The war cries of the village leaders in the circle focused the attention of the others on the ridge line.
In the next moment the throng about the triple threat was dispersing like cockroaches under a light.
But by then DeWitt was materializing to step on the land mines he’d placed earlier, when he was in the disguise of one of the natives. He rode the concussion wave of one mine to the other, dematerializing and t
hen rematerializing again just in time to continue his game of hopscotch. He was actually frustrated when the fleeing, panicked natives started stepping on the rest of the land minds for him. They were spoiling his scientific investigations into the effects of exploding arsenal on the human body infused with the latest generation of nano.

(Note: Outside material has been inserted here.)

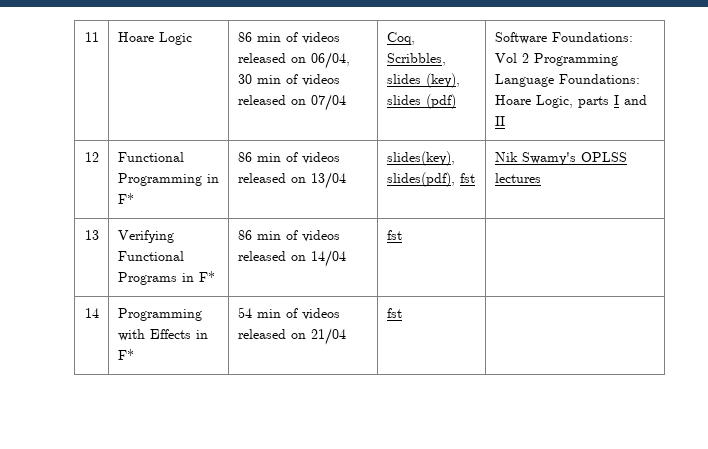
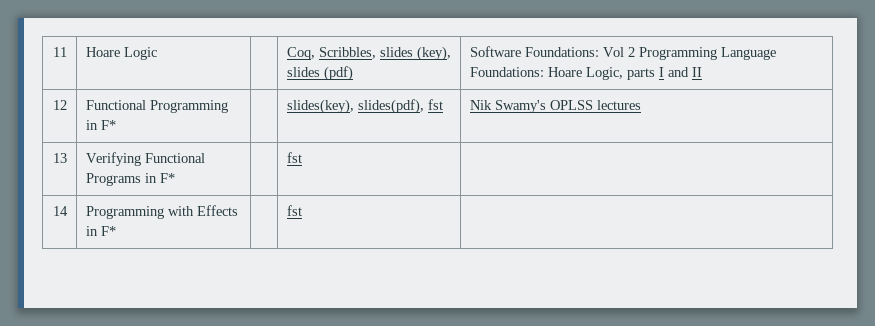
[237,32,340,44] [237,52,350,69] [237,74,340,86] [237,94,346,111] 86 min of videos released on 06/04, 30 min of videos released on 07/04 -> (157, 53) none
[237,152,340,164] [237,172,346,189] 86 min of videos released on 13/04 -> (116, 125) none
[237,230,340,242] [237,250,346,267] 86 min of videos released on 14/04 -> (175, 178) none
[237,307,340,320] [237,328,346,345] 54 min of videos released on 21/04 -> (116, 231) none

The bird men DeWitt managed to blow to hell, they weren’t coming back together as before. Courtesy of the raincloud overhead. Leon, in the guise of the raincloud, continued to tweak his formulas to interfere with the nano men’s reagglutinating abilities. Between his lightning strikes, and raining yellow, green, and purple in turn—each a different nano-neutralizing chemical formulation that only his people had any resistance to—few were getting up. And Leon’s thunder smacks, for the few Ubuku natives who managed to pull themselves together, sent sonic booms to shatter them all over again. Thus the battlefield was won before the fight ever started.
The old man and his son and daughter fled into the woods, the two children helping the old man to move faster than he could on his own. Natty noticed all three of them disappeared from plain sight even before reaching the tree line. “Did you see that?” he said to Laney. “Maybe the foot soldiers only have one or another power, but I’m guessing the triple threat has them all.”
“So The Invisible Woman was playing possum more than we knew,” Laney said. “Letting herself get captured all too easily.”
“You can’t beat a woman for cunning and treachery and man eating, soul-sucking…”
“We promised to set aside talk about our relationship for later, remember?”
“Sorry,” he said, reining himself in.
Leon rematerialized at the center of the quicksand pit. Whistled for his people, who all flocked around him, as able to walk on quicksand as the best of the bird men. “That just leaves the mop up operation, boys. Even a few of these guys walking around is a few too many.” The group nodded and disbursed in search of their prey.